Shenniu Airlines has $K$ airplanes. To simplify the problem, assume all airplanes are identical. In the world of Shenniu Airlines, there are $N$ airports, numbered $0 \cdots N-1$, where airport $0$ is the base. All $K$ airplanes are at airport $0$ at time $0$, may take off starting from time $0$, and must return to airport $0$ no later than time $T$.

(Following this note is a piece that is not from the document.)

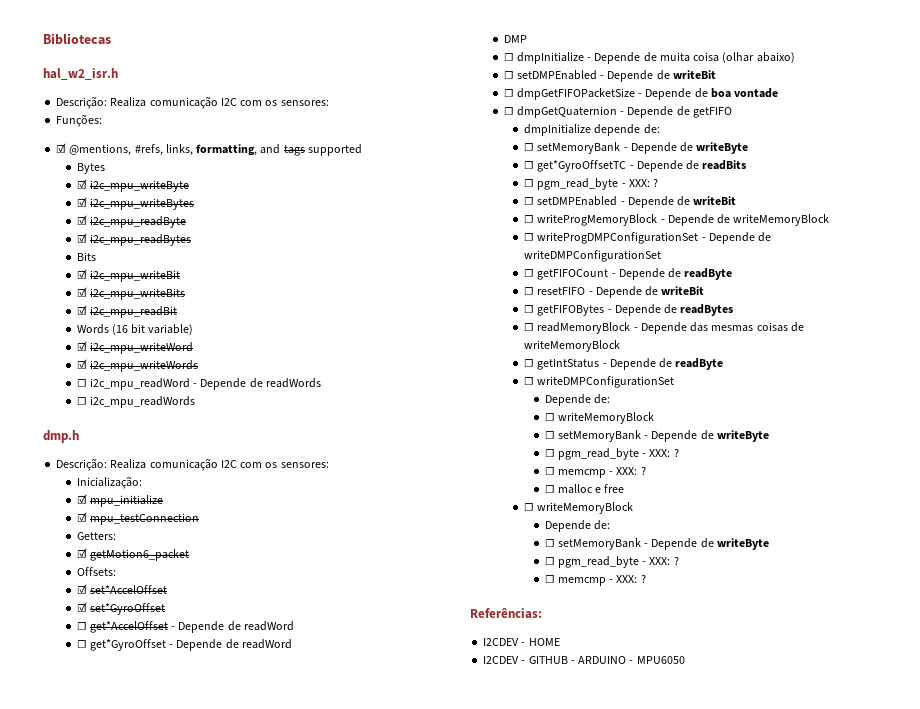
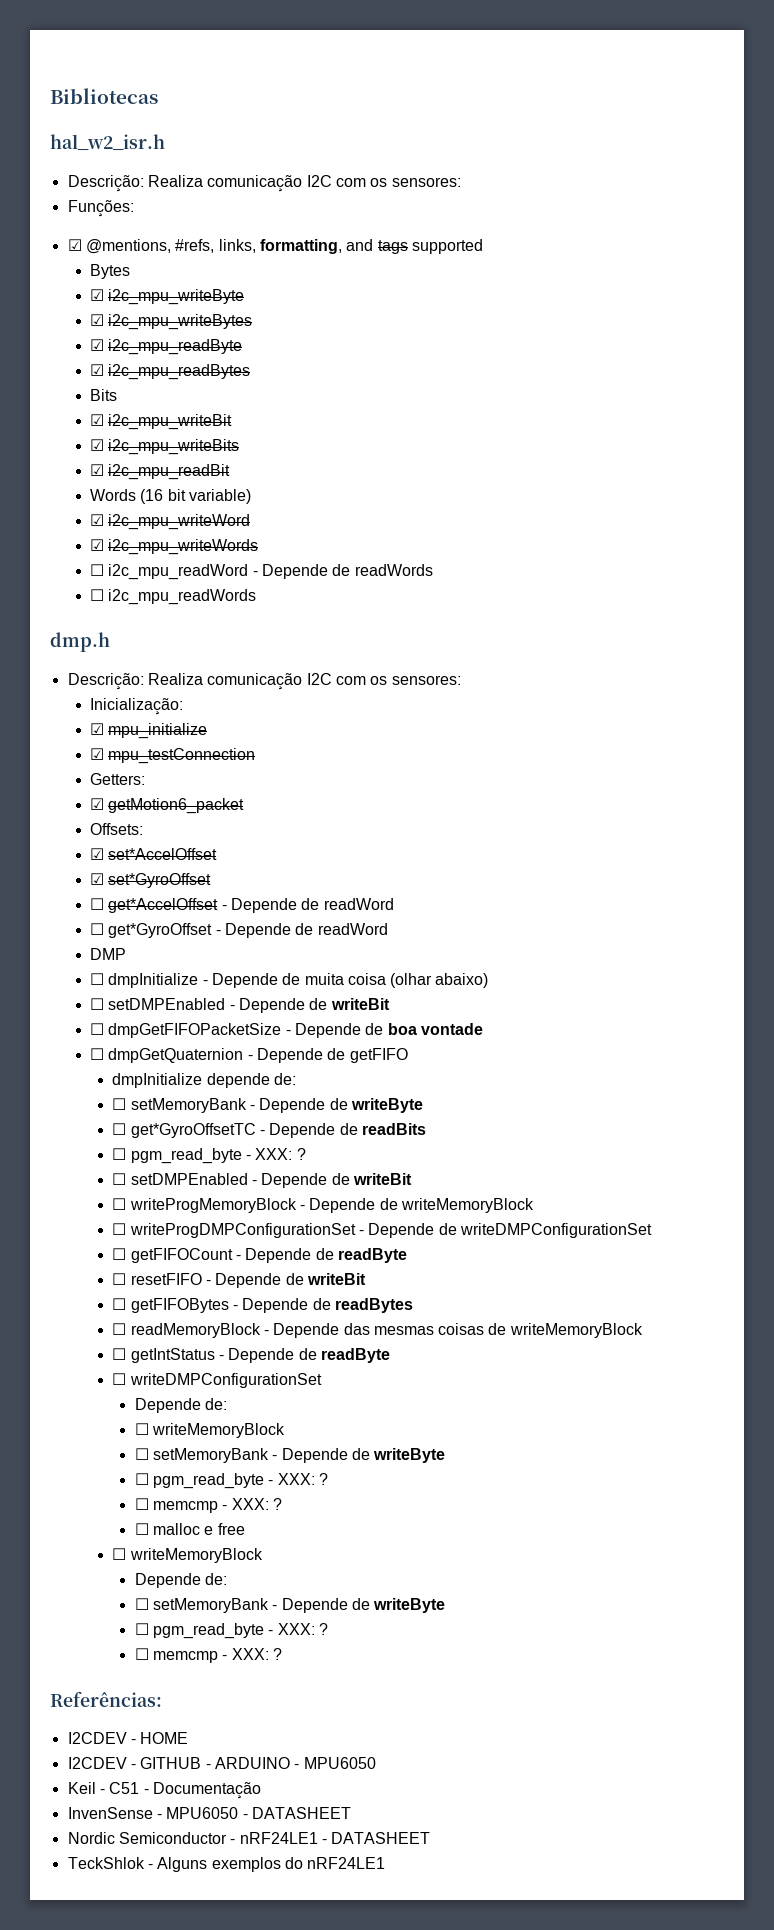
+ Keil - C51 - Documentação
+ InvenSense - MPU6050 - DATASHEET
+ Nordic Semiconductor - nRF24LE1 - DATASHEET
+ TeckShlok - Alguns exemplos do nRF24LE1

During one day, the company receives $M$ charter requests. Each request is: depart from airport $a$ at time $s$, arrive at airport $b$ exactly at time $t$, and earn a net profit of $c$. In other words, if you assign an airplane at time $s$ at airport $a$ to this request, that airplane will appear at airport $b$ at time $t$, and you will gain a net profit of $c$.

Design a plan to maximize the total profit.

Input Format

• The first line contains $4$ positive integers $N, M, K, T$, as described above.
• The next $N$ lines each contain $N$ integers, describing an $N \times N$ matrix $t$, where $t_{i,j}$ is the time needed to ferry (empty flight) from airport $i$ to airport $j$.
• The next $N$ lines each contain $N$ integers, describing an $N \times N$ matrix $f$, where $f_{i,j}$ is the cost to ferry from airport $i$ to airport $j$.
• The next $M$ lines each describe one request with $5$ integers: $a, b, s, t, c$.

Output Format

Output a single line with one integer: the maximum profit.

2 1 1 10
0 5
5 0
0 5
5 0
0 1 0 5 10

5

Hint

• For $10\%$ of the testdata, $K = 1$.
• For another $20\%$ of the testdata, $K = 2$.
• For all the testdata: $1 \le N, M \le 200$, $1 \le K \le 10$, $1 \le T \le 3000$, $1 \le t_{i,j} \le 200$, $f_{i,j} \le 2 \times 10^3$, $0 \le a, b < N$, $0 \le s \le t \le T$, $0 \le c \le 10000$, $t_{i,i} = f_{i,i} = 0$, $t_{i,j} \le t_{i,k} + t_{k,j}$, $f_{i,j} \le f_{i,k} + f_{k,j}$.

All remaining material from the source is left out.